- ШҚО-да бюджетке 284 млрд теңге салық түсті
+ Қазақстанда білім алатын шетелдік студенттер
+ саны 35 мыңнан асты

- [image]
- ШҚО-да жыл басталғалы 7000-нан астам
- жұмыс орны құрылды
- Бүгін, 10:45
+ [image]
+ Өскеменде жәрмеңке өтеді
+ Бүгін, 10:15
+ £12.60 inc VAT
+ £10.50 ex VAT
-------
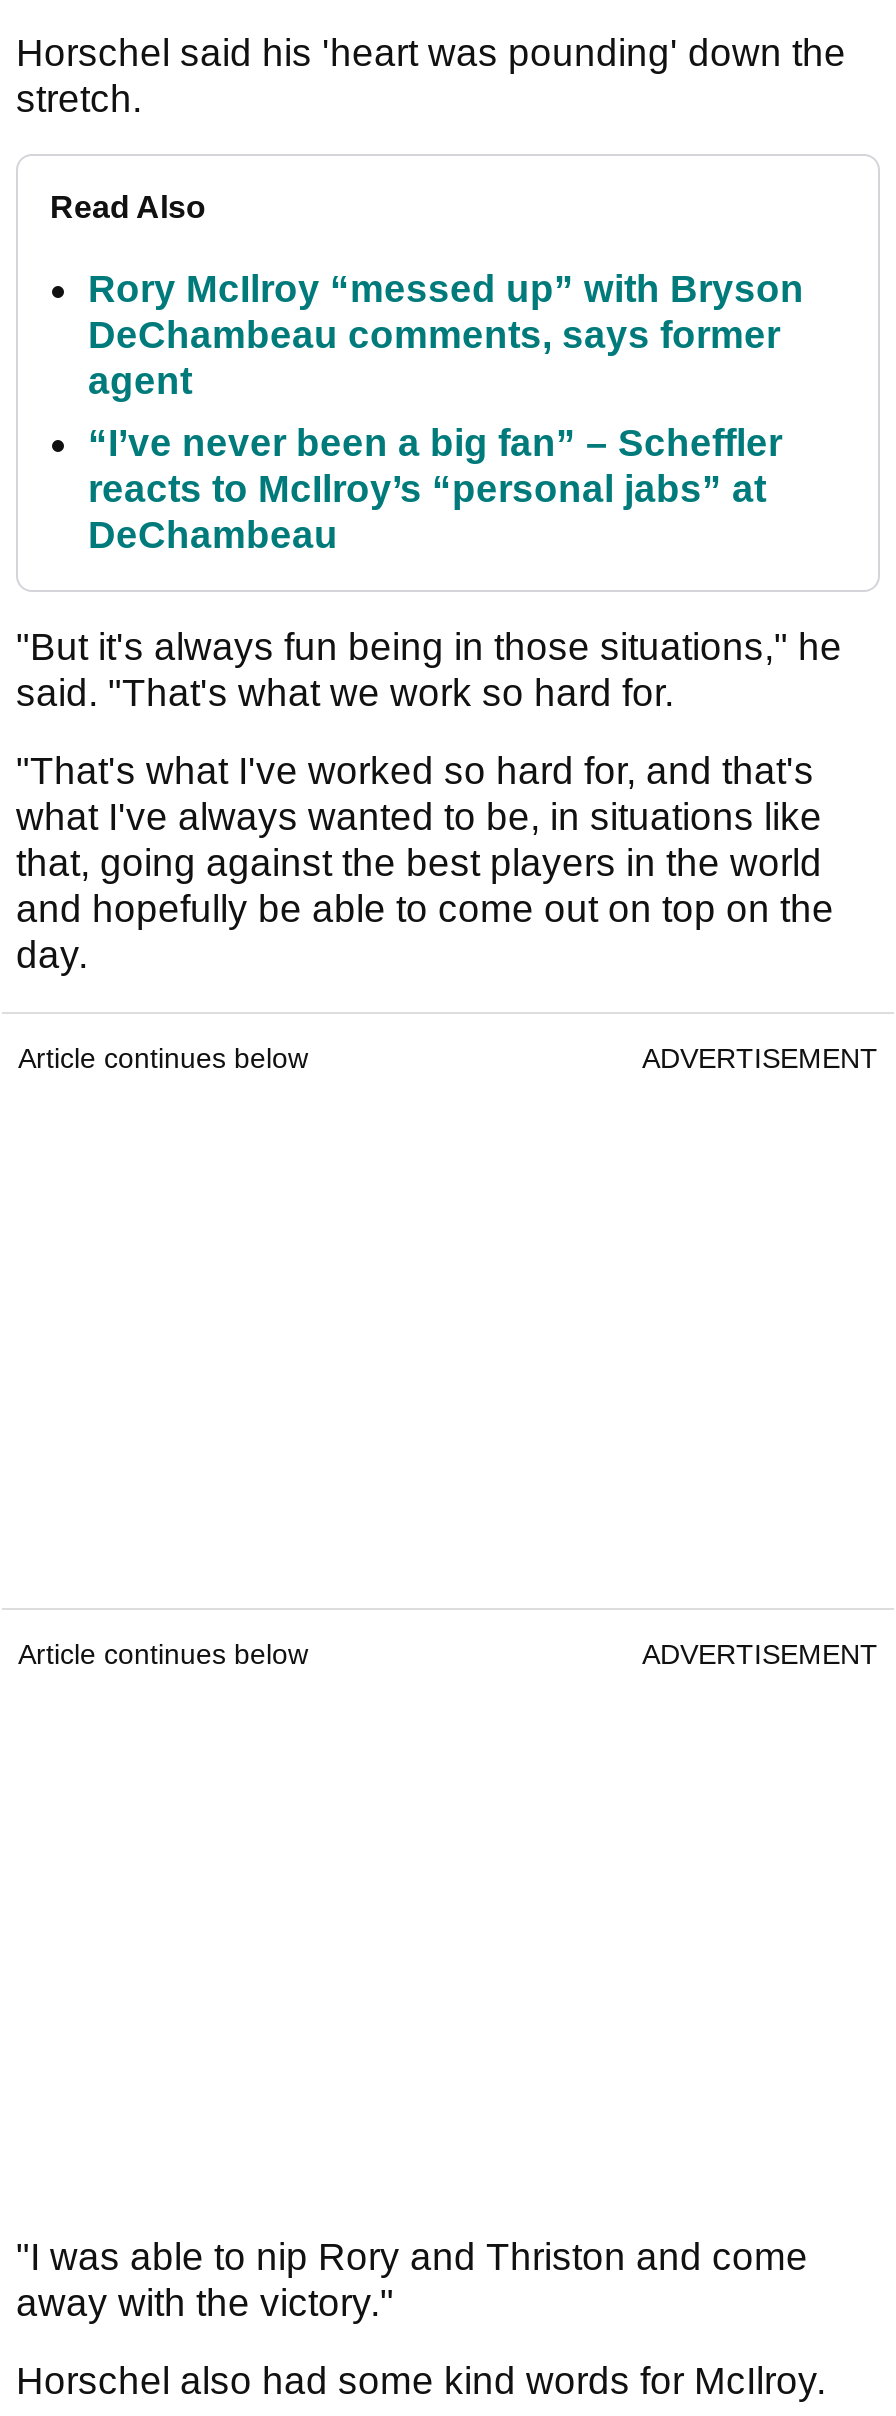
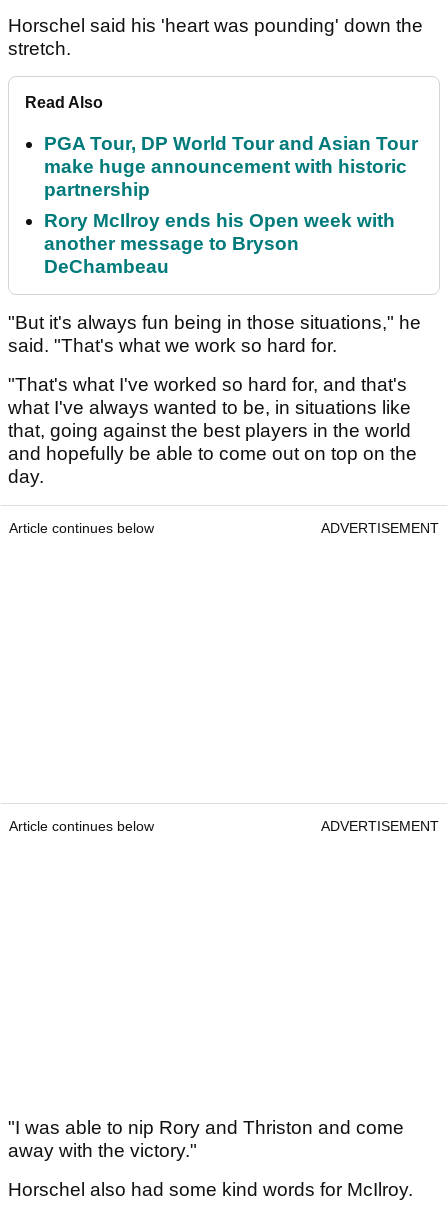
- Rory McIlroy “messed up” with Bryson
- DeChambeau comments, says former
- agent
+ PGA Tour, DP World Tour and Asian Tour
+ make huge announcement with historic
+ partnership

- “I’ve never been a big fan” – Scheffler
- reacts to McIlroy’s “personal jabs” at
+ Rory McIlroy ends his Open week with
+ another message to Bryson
-------
#### EXERCISE REQUIREMENTS
Among the lines of the material, find those holding the word "Rory" and return them.

#### EXERCISE RESPONSE
- Rory McIlroy “messed up” with Bryson
+ Rory McIlroy ends his Open week with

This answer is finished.